* **To do**
All lines from the one containing "SPA SAVVY DOUBLE S: 1 for 2.40 -> 3 for 7.20" down to the one containing "total: 80.30 -> 86.16", both ends included, are to be given again exactly; omit the rest of the listing below.

(Records to process)

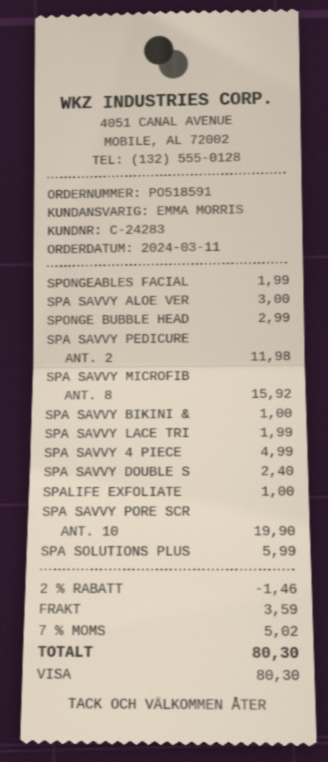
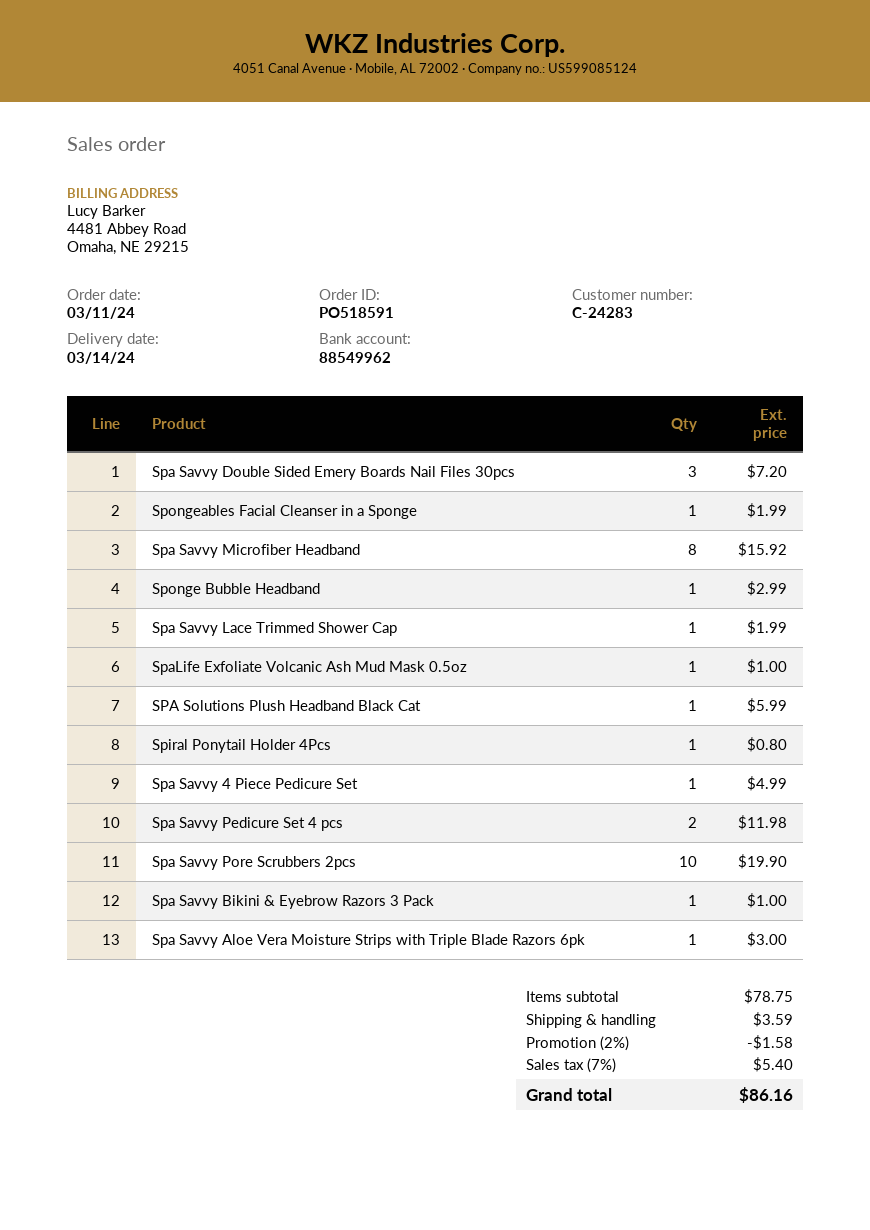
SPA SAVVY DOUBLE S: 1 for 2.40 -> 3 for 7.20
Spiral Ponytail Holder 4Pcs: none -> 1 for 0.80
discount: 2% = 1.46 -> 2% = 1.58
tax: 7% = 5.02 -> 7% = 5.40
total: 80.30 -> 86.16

(End Records to process)
(Records to process)

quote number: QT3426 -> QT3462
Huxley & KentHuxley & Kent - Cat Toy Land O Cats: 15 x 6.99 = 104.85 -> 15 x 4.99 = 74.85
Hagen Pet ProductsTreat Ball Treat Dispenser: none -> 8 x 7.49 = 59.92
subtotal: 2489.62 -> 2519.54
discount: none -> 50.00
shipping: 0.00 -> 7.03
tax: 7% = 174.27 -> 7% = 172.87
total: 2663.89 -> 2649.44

(End Records to process)
(Records to process)

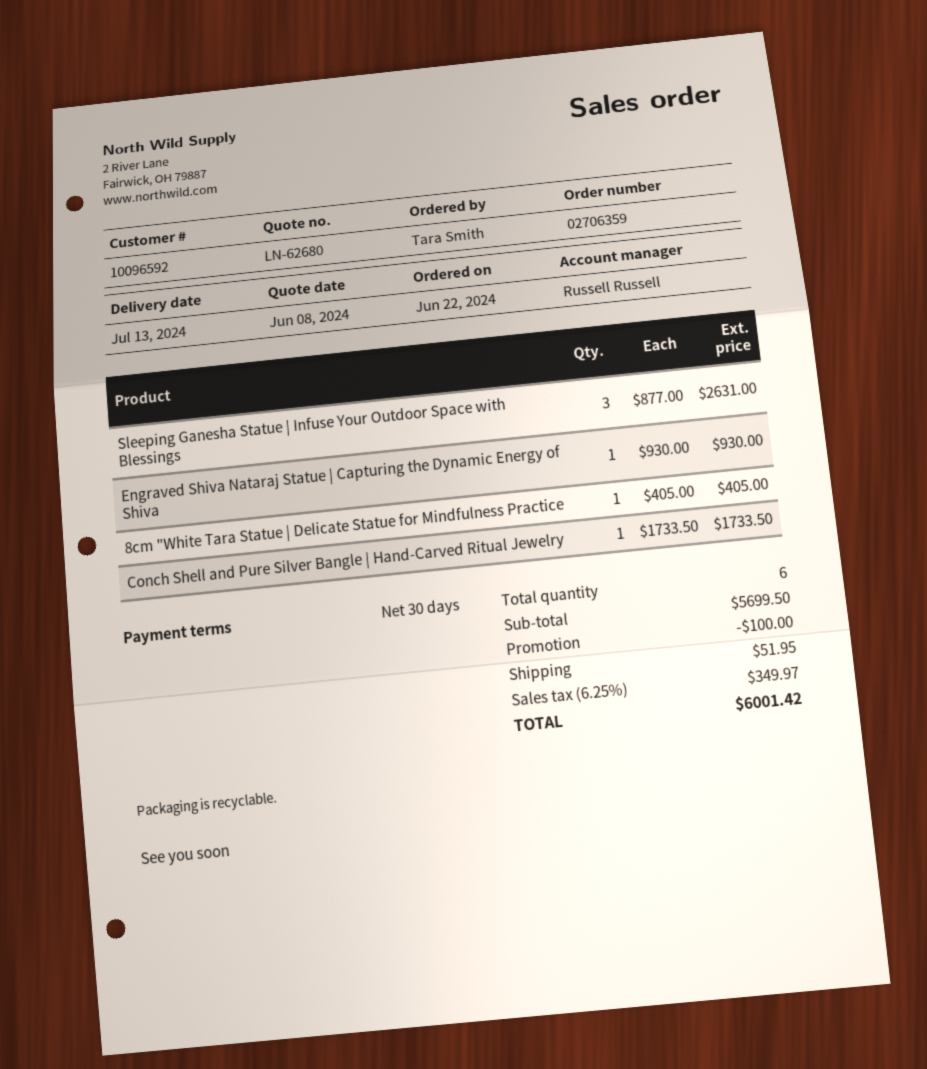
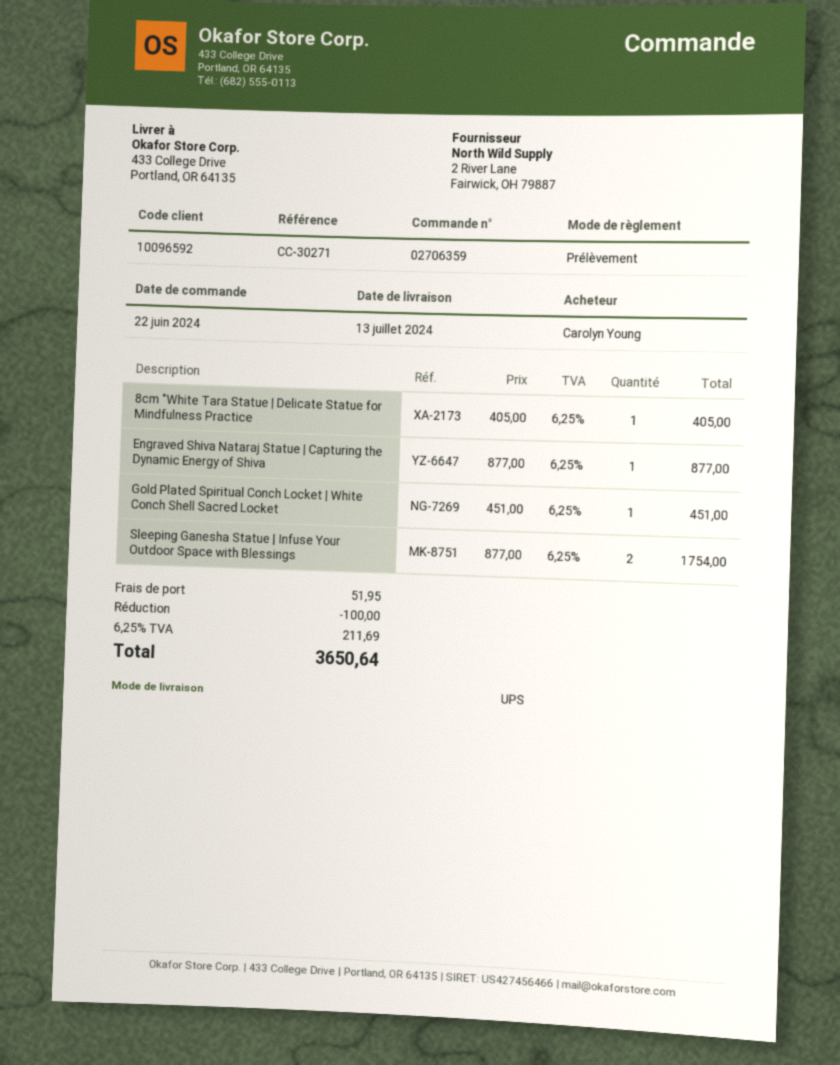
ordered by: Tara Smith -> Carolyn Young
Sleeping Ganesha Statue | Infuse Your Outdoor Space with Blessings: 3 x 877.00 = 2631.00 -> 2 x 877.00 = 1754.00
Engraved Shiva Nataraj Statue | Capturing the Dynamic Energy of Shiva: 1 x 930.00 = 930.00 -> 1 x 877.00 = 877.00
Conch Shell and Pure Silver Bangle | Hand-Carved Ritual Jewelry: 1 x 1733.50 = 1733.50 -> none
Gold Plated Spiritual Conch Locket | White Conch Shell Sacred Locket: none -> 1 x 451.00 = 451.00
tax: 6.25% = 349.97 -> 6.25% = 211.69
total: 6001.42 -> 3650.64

(End Records to process)

* **Solved problem**
SPA SAVVY DOUBLE S: 1 for 2.40 -> 3 for 7.20
Spiral Ponytail Holder 4Pcs: none -> 1 for 0.80
discount: 2% = 1.46 -> 2% = 1.58
tax: 7% = 5.02 -> 7% = 5.40
total: 80.30 -> 86.16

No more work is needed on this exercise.